Mais le pyriproxifène n’a jamais été utilisé dans la lutte contre les moustiques en Polynésie française, selon Glenda Mélix. « On a utilisé le Temefos et le BTI comme larvicides, et la deltaméthrine pour lutter contre le moustique adulte » assure la directrice du centre d’hygiène et de salubrité publique.

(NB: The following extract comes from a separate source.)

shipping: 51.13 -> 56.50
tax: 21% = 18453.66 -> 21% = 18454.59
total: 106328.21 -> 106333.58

Glenda Mélix assure que ces produits n’agissent pas de la même manière que le pyriproxifène, un inhibiteur de croissance qui empêche les moustiques de devenir adultes.

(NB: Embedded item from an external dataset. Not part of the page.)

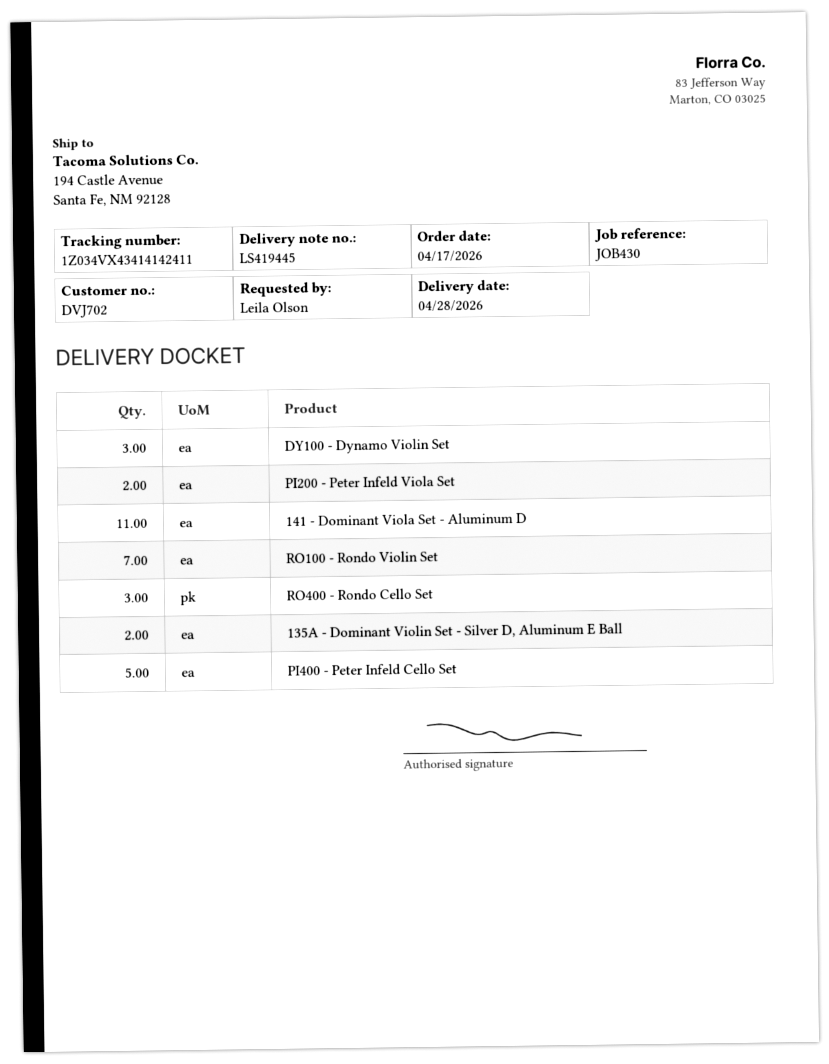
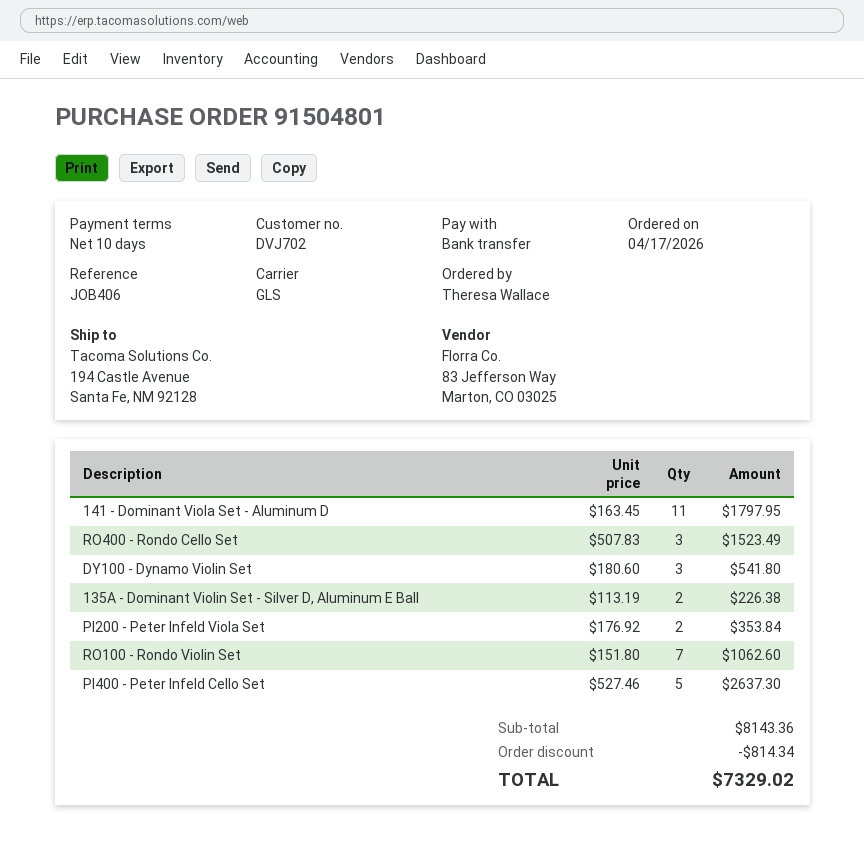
reference: JOB430 -> JOB406
ordered by: Leila Olson -> Theresa Wallace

Les larvicides n’ont jamais été introduits dans de l’eau destinée pouvant être bue, comme cela a pu être le cas en Amérique du Sud.
Quant à la deltaméthrine, le centre d’hygiène rappelle qu’elle est utilisée « depuis des décennies » à La Réunion, la Martinique, la Guadeloupe ou en Nouvelle-Calédonie dans la lutte contre le moustique, sans jamais avoir été relié à aucune anomalie sur l’homme.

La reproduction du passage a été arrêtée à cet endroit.